Испуганный Освальд смотрел на мертвеца, бормоча слова, неизвестные на языках человеческих. Оправдывался? молил о прощении? Пытался заставить ватные ноги шагнуть к добыче, беспомощной и беззащитной? Бог весть. Рослый, дородный, с ножом в руке, господин поверенный выглядел сейчас нашкодившим щенком, юлившим у сахарной косточки подле конуры сторожевика-волкодава: схватить? бежать?! Легкий ветер кружил поземку у ног щеголя, провожая душу в дальний путь. Луна каталась по небу, слабо звеня. Искорки гуляли по сугробам. Маленькая, ослепительно яркая монетка скатилась с шалевого воротника: словно умерший прятал денежку в меху, от дурного глаза.
Еще одна монетка.
Еще.
Кругляшами денежек, звонким лунным светом распадалась шаубе на куньем меху. Россыпью монет упал в снег берет с перьями. Пригоршня лет незнакомой чеканки – вязаные штаны, панталоны и чулки. Сапоги с загнутыми носами – золотишко в ладонь зимы.
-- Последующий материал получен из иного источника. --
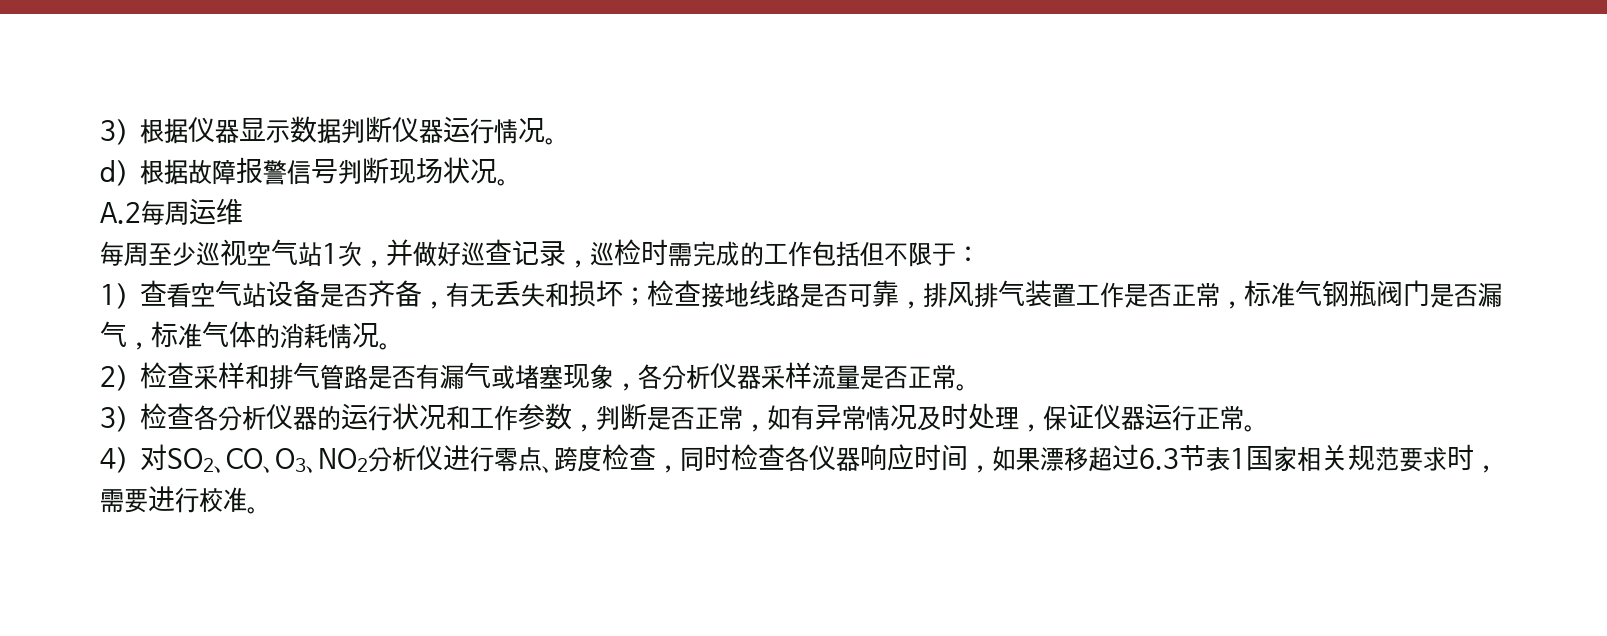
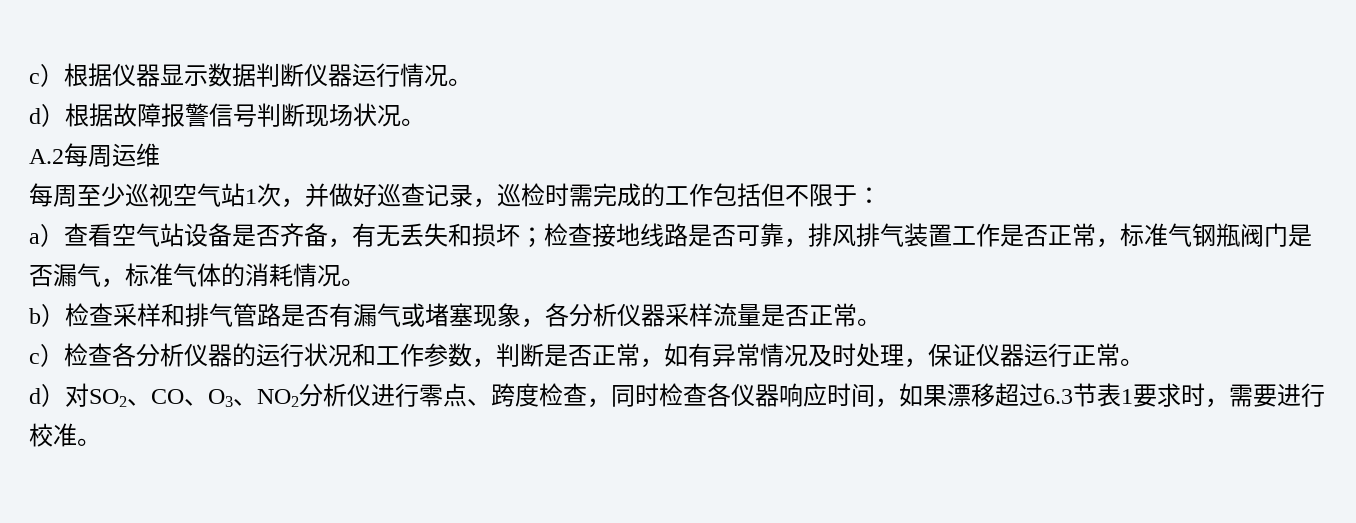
- 3）根据仪器显示数据判断仪器运行情况。
+ c）根据仪器显示数据判断仪器运行情况。
- 1）查看空气站设备是否齐备，有无丢失和损坏；检查接地线路是否可靠，排风排气装置工作是否正常，标准气钢瓶阀门是否漏气，标准气体的消耗情况。
+ a）查看空气站设备是否齐备，有无丢失和损坏；检查接地线路是否可靠，排风排气装置工作是否正常，标准气钢瓶阀门是否漏气，标准气体的消耗情况。
- 2）检查采样和排气管路是否有漏气或堵塞现象，各分析仪器采样流量是否正常。
+ b）检查采样和排气管路是否有漏气或堵塞现象，各分析仪器采样流量是否正常。
- 3）检查各分析仪器的运行状况和工作参数，判断是否正常，如有异常情况及时处理，保证仪器运行正常。
+ c）检查各分析仪器的运行状况和工作参数，判断是否正常，如有异常情况及时处理，保证仪器运行正常。
- 4）对SO2、CO、O3、NO2分析仪进行零点、跨度检查，同时检查各仪器响应时间，如果漂移超过6.3节表1国家相关规范要求时，需要进行校准。
+ d）对SO2、CO、O3、NO2分析仪进行零点、跨度检查，同时检查各仪器响应时间，如果漂移超过6.3节表1要求时，需要进行校准。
Золотая цепь на груди, за чей вес, явно сверх положенного, щеголя арестовали бы в Цюрихе, – ручейком звеньев. Кольца с пальцев – наземь. Камзол с бархатными вставками, кафтан на застежках, ермолка под беретом, украшенная бисером и мелким жемчугом – деньги, деньги, деньги… В бесстыдно рассыпанной казне, в груде монет сидел он, привалясь к равнодушной стене, мертвый житель Гульденбурга, нагой как при рождении, и все его имущество становилось в этот миг драгоценным чеканом: минутами, днями, годами.